** PROVIDED DATA follows **

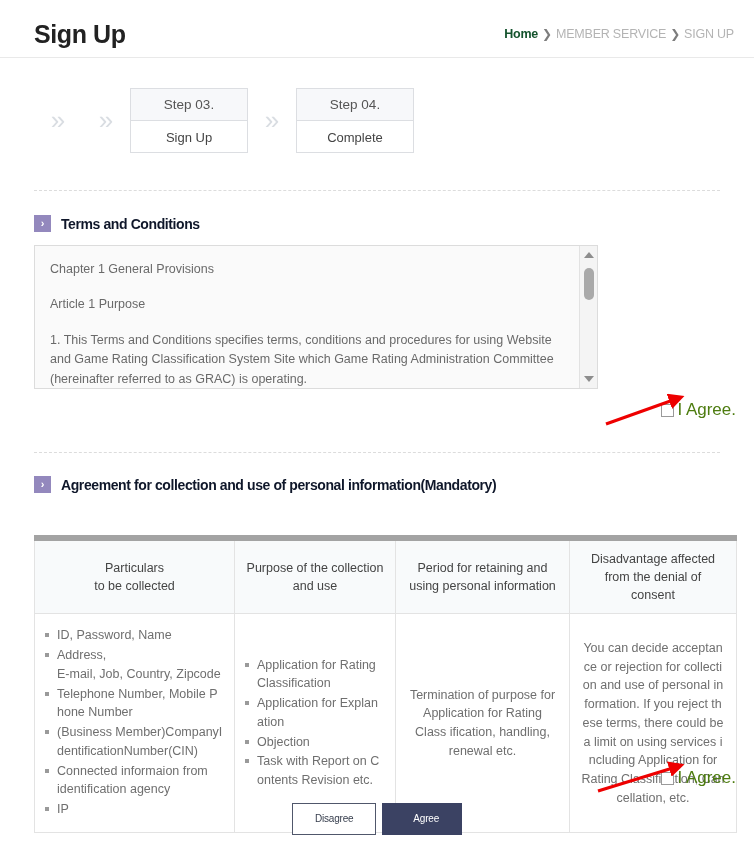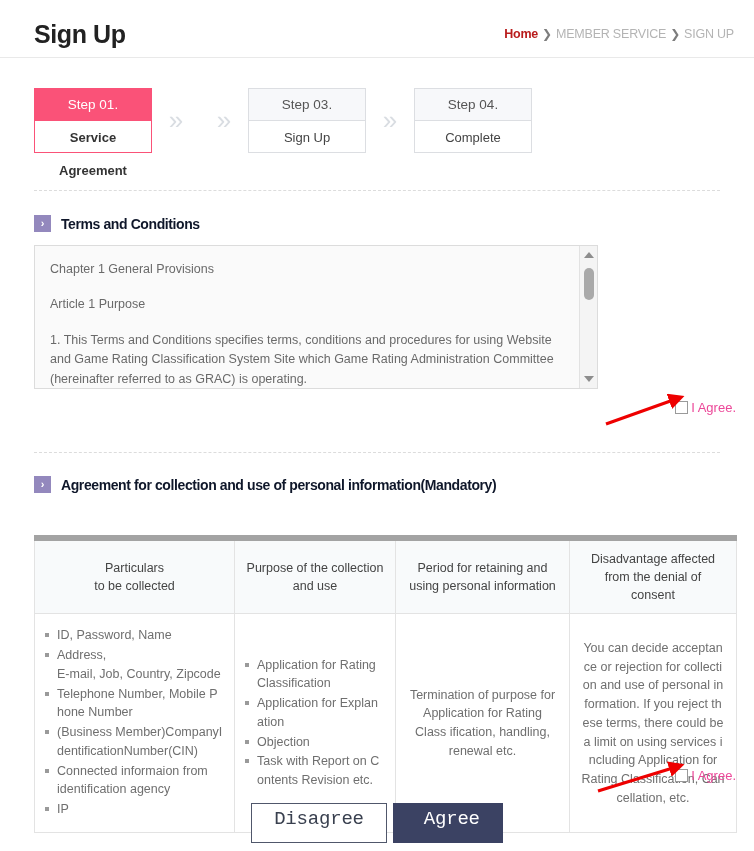--- a/index.html
+++ b/index.html
@@ -28,7 +28,7 @@
     font-size: 12.5px; color: #b4b4b4; white-space: nowrap;
     letter-spacing: -0.2px;
   }
-  .breadcrumb .crumb-home { color: #b91c1c; font-weight: bold; }
+  .breadcrumb .crumb-home { color: #14532d; font-weight: bold; }
   .breadcrumb .crumb-sep { color: #7d7d7d; margin: 0 4px; font-size: 12px; }
   .breadcrumb .crumb { color: #b4b4b4; }
 

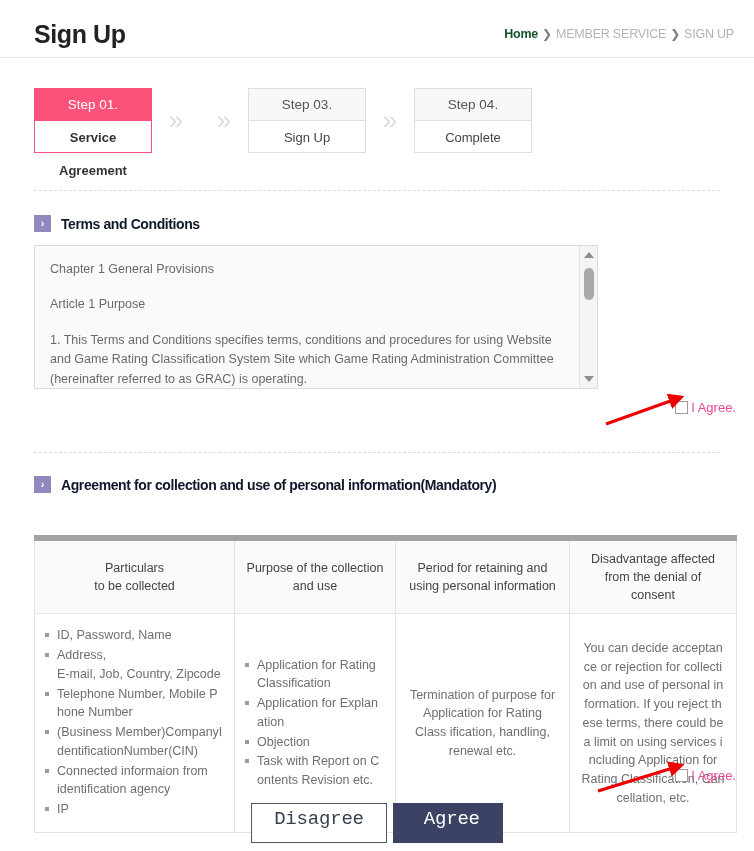--- a/index.html
+++ b/index.html
@@ -191,10 +191,6 @@
   </div>
 
   <div class="steps">
-    <div class="step active">
-      <div class="step-top">Step 01.</div>
-      <div class="step-bot">Service Agreement</div>
-    </div>
     <div class="step-arrow">»</div>
     <div class="step-arrow">»</div>
     <div class="step">

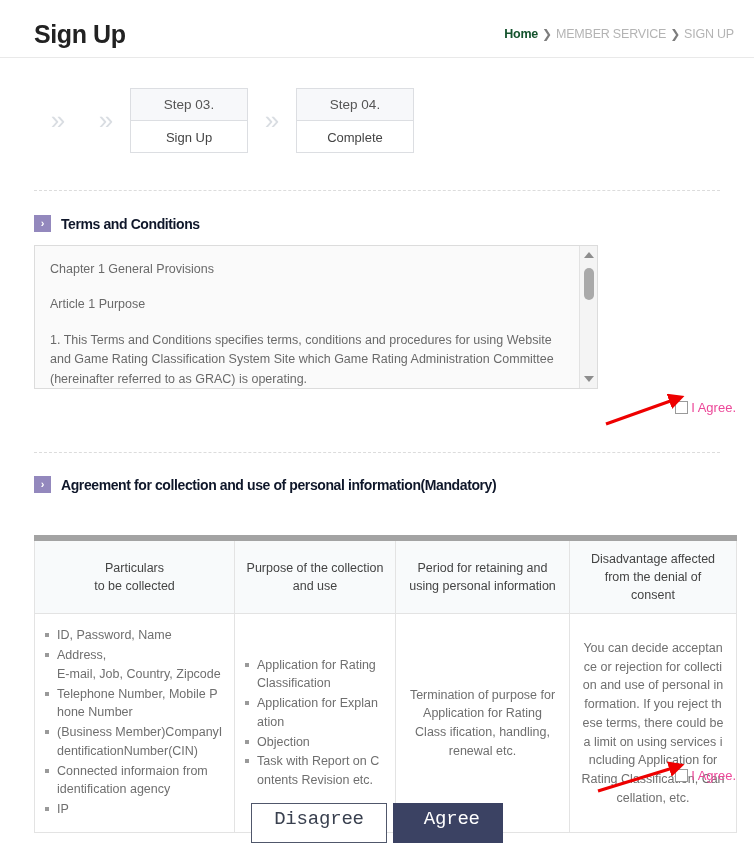--- a/index.html
+++ b/index.html
@@ -122,7 +122,7 @@
   
   .agree-row {
     position: absolute; display: flex; align-items: center;
-    font-size: 13px; color: #ec4899; text-align: center;
+    font-size: 17px; color: #4d7c0f; text-align: center;
   }
   .agree-row .cbx {
     width: 13px; height: 13px; border: 1px solid #9a9a9a;

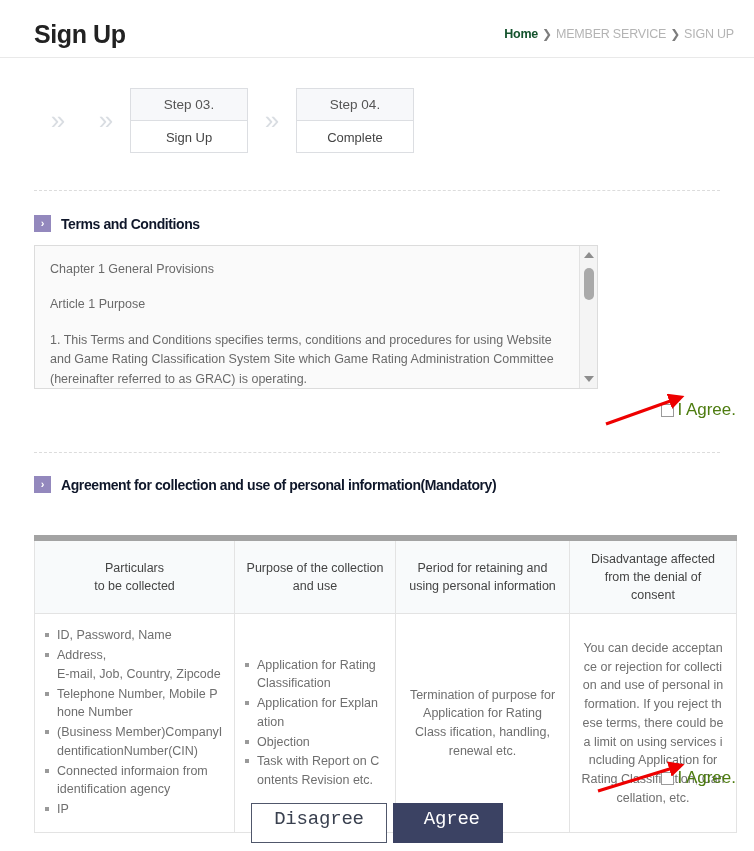--- a/index.html
+++ b/index.html
@@ -170,10 +170,9 @@
   
   .btnrow { position: absolute; left: 0; top: 803px; width: 754px; text-align: center; }
   .btn {
-    display: inline-block; font-size: 19px; letter-spacing: -0.2px;
-    padding: 0 22px; height: 40px; line-height: 30px; cursor: pointer;
+    display: inline-block; font-size: 10px; letter-spacing: -0.2px;
+    padding: 0 22px; height: 32px; line-height: 30px; cursor: pointer;
     vertical-align: middle;
-    font-family: Liberation Mono, monospace;
   }
   .btn-disagree { background: #fff; border: 1px solid #50576b; color: #39404f; }
   .btn-agree { background: #3b4263; border: 1px solid #3b4263; color: #fff; margin-left: 6px; padding-left: 30px; }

** End of PROVIDED DATA **

* WHAT IS BEING ASKED
Each line that includes the string "center" should be copied from the data.

* EXERCISE RESULT
     position: absolute; display: flex; align-items: center;
-    font-size: 13px; color: #ec4899; text-align: center;
+    font-size: 17px; color: #4d7c0f; text-align: center;
   .btnrow { position: absolute; left: 0; top: 803px; width: 754px; text-align: center; }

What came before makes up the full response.